Have data. Have smartphone. Have innovation? Not so fast. The trouble with making health care more productive and efficient:
“We don’t know what the data means, because no one has ever measured it before,” Dr. Brett A. Simon, an anesthesiologist who is the director of the surgery center, told me in an interview this month at the new building. Still, he hopes the novel data might eventually be used as a benchmark to help distinguish patients who are recovering on schedule from those who have pain or other symptoms that need to be managed.
Such data collection is like mining a natural resource for which the world has no use yet. Innovation will take two forms, on either side of the new economic equation. Some will generate novel data sets. Others will create clever algorithms that can find the signal in the deluge of information noise.

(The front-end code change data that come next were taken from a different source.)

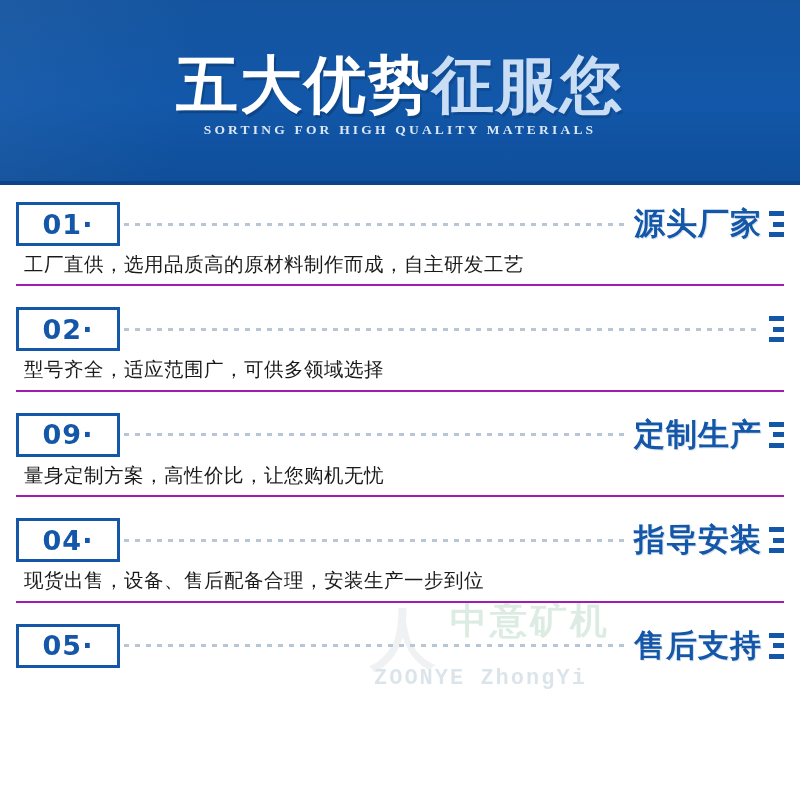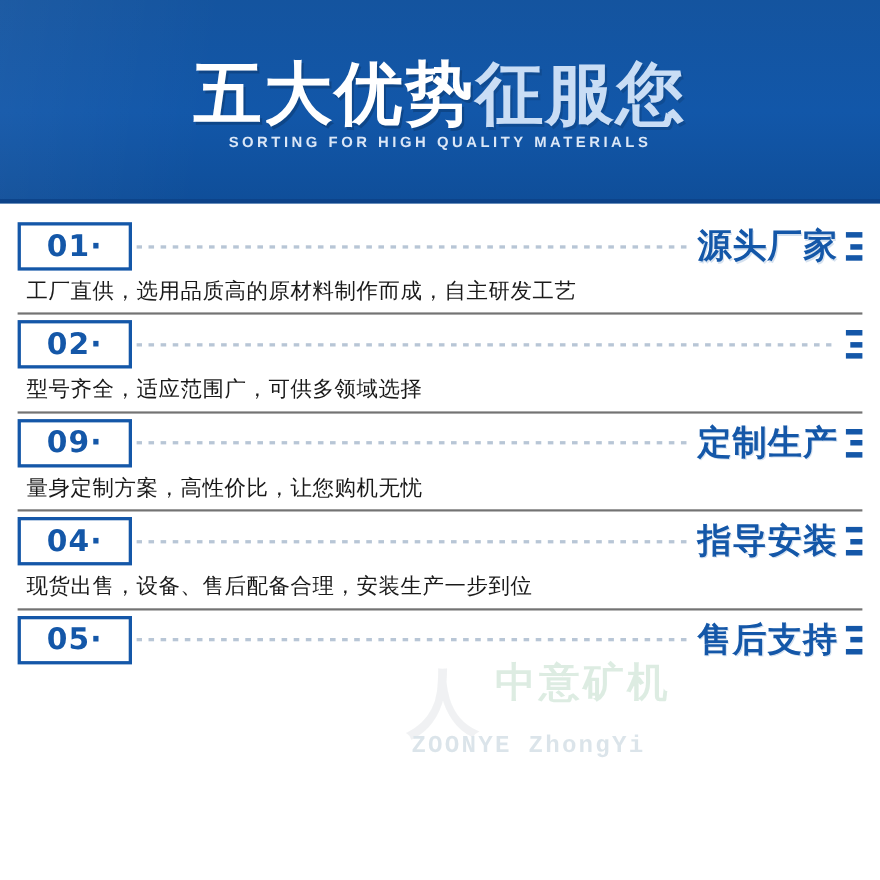--- a/index.html
+++ b/index.html
@@ -61,21 +61,21 @@
   .title-b {
     color: #c9ddf5;
     text-shadow: 2px 3px 0 rgba(0,0,0,0.12);
   }
   .subtitle {
     margin-top: 6px;
     color: #dbe7f7;
     font-size: 13.5px;
     letter-spacing: 3.2px;
     font-weight: bold;
-    font-family: Liberation Sans, sans-serif;
+    font-family: Liberation Serif, serif;
   }
   
   .header-sheen {
     position: absolute;
     top: -40px;
     left: -120px;
     width: 420px;
     height: 300px;
     background: linear-gradient(110deg, rgba(255,255,255,0.07) 0%, rgba(255,255,255,0) 70%);
     transform: rotate(-12deg);
@@ -136,21 +136,21 @@
   }
 
   
   .list {
     position: relative;
     padding: 16px 16px 0 16px;
     box-sizing: border-box;
   }
   .item {
     position: relative;
-    margin-bottom: 4px;
+    margin-bottom: 20px;
   }
   .item-top {
     position: relative;
     display: flex;
     align-items: center;
     height: 46px;
   }
   .num-box {
     position: relative;
     width: 104px;
@@ -209,21 +209,21 @@
     height: 5px;
     background: #1457a8;
   }
   .heading-bars i.b2 { width: 11px; margin-left: 4px; }
   .heading-bars i.b3 { width: 15px; }
 
   .desc-wrap {
     position: relative;
     margin-top: 6px;
     padding-bottom: 7px;
-    border-bottom: 2px solid #737373;
+    border-bottom: 2px solid #a21caf;
   }
   .desc {
     font-family: "DejaVu Sans", "Liberation Sans", sans-serif;
     font-size: 19.5px;
     color: #1a1a1a;
     letter-spacing: 0.5px;
     padding-left: 8px;
     line-height: 1.25;
     white-space: nowrap;
   }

But humans must first digitize as much of the world as we can before machines can explore it. Behold the driverless car. Google’s version works well in two places: Austin, Texas, and San Francisco. Like the Moneyball approach, Google has generated terabytes of data of the roadways in those regions. Meanwhile, Uber is engaged in a similar mapping project wherever the service is located. Thanks to the cloud and smartphones, drivers are poorly paid data entry jockeys. The taxi service is rather beside the point:
Companies that can tap into the data emanating from such smartphone networks have become a valuable resource. Waze, the Israeli traffic app acquired by Google for about $1bn in 2013, collects its information from millions of smartphone users who are signed into the service.
Such data are only as valuable as the applications they can support. Traffic and mapping information is quickly coming to assume a significant place in the automotive world, first to support ride-hailing services like Uber but, more significantly, as a platform for autonomous vehicles.
If the application exists, the company with the best data wins. Thanks to the highly detailed maps it assembles from cars travelling on streets near its headquarters, Google’s driverless vehicles already move confidently around the streets of Silicon Valley, almost as though they were running on invisible tracks. Without that kind of data, it will be hard to be a contender in the driverless future. No wonder a group of German carmakers is prepared to pay $2.8bn for Nokia’s mapping service, Here.
“If the application exists, the company with the best data wins.” The places with the best data will also win. Wherever data is lacking will be economically isolated. Health care and education will be poorer, as well as the residents.